News Video
Tiara Anak Pedagang Sayur menceritakan keberingasan Beny CS saat memukul ibunya
Seorang anak perempuan bernama Tiara Ratna Sari Hura, diinjak-injak tangan dan tubuhnya berupaya membela ibunya yang sedang dihajar Beny CS
Penulis: Fredy Santoso | Editor: Fariz
TRIBUN-MEDAN.com, MEDAN - Seorang anak perempuan bernama Tiara Ratna Sari Hura, warga Jalan Persatuan Gang Ramlan, Dusun II, Tembung, Kecamatan Percut Sei Tuan menjadi korban penganiayaan Beny CS di Pajak Gambir, Minggu (5/9/2021) lalu.
Ia menceritakan keberingasan Beny CS saat memukul ibunya, Liti wari Iman Gea karena menolak membayar biaya lapak yang diminta gerombolan preman tersebut.
Dia mengatakan saat itu berupaya membela ibunya yang sedang dihajar.
Melihat upaya tersebut ia pun lantas di datangi dua orang pria dan langsung menjatuhkannya ke aspal.
Tak hanya itu, gadis berusia 13 tahun itu juga diinjak-injak tangan dan tubuhnya.
Kepalanya pun dijambak lalu dibenturkan dengan kepala ibunya yang tersungkur juga.

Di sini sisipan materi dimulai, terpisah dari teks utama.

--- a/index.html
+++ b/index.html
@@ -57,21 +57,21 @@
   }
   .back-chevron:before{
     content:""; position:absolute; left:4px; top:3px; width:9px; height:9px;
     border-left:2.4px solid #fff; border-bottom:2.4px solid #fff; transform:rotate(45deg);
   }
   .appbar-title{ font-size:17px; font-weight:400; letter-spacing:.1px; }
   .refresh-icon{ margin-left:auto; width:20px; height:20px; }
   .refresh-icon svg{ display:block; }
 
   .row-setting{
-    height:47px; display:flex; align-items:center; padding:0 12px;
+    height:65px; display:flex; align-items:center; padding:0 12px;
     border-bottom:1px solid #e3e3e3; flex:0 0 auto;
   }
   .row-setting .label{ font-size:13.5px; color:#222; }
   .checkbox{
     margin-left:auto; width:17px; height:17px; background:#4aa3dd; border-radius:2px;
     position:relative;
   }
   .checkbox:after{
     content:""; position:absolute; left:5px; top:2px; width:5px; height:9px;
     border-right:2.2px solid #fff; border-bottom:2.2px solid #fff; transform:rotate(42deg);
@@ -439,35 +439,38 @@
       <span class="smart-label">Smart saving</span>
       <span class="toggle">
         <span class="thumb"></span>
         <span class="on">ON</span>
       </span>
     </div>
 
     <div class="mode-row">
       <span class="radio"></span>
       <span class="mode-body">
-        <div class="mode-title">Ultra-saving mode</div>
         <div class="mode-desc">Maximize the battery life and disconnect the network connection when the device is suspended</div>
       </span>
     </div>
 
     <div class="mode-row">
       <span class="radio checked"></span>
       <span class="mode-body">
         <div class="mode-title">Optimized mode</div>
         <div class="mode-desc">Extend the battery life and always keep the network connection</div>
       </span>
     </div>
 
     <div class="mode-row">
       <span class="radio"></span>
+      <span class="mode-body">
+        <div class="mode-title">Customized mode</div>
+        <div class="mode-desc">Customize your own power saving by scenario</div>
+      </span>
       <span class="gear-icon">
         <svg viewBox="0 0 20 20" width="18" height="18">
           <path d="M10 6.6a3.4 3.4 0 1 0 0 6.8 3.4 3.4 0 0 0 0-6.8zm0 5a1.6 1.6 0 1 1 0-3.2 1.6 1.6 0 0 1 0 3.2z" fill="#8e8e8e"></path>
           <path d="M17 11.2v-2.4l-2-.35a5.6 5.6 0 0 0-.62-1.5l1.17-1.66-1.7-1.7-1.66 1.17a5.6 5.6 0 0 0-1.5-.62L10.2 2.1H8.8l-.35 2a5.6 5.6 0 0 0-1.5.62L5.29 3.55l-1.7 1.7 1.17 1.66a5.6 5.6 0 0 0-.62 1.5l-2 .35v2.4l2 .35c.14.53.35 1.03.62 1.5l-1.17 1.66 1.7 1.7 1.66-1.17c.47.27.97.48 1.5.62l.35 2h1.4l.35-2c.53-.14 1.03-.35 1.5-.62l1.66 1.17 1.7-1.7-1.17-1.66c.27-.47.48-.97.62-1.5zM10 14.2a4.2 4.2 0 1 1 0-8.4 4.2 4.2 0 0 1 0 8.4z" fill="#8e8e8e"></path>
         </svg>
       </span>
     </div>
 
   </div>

"Karena dijambak rambutku ditaruhnya aku ke bawah. Jadi dua orang yang menginjak aku, aku diinjak badanku dibawah badanku, tanganku.
Itu posisi di aspal," kata Tiara Ratna Sari Hura, di Polsek Percut Sei Tuan, Selasa (7/9/2021) siang.
Akibat perbuatan preman tersebut lengan kanannya luka-luka dan wajahnya memar.
Penganiayaan tersebut tak hanya menimpa ibu dan anak saja. Seorang pedagang lainnya yang berusaha melerai pun kena hajar. Ia dijambak dan dipukuli lantaran mencoba membela.
"Sempat teriak-teriak, ada yang bantu cuma yang memisahkan dipukul juga," ucapnya.
Saat ini mereka sedang menjalani pemeriksaan di Polsek Percut Sei Tuan bersama kuasa hukumnya.
Mereka meminta agar pelaku yang lebih dari satu orang itu ditangkap.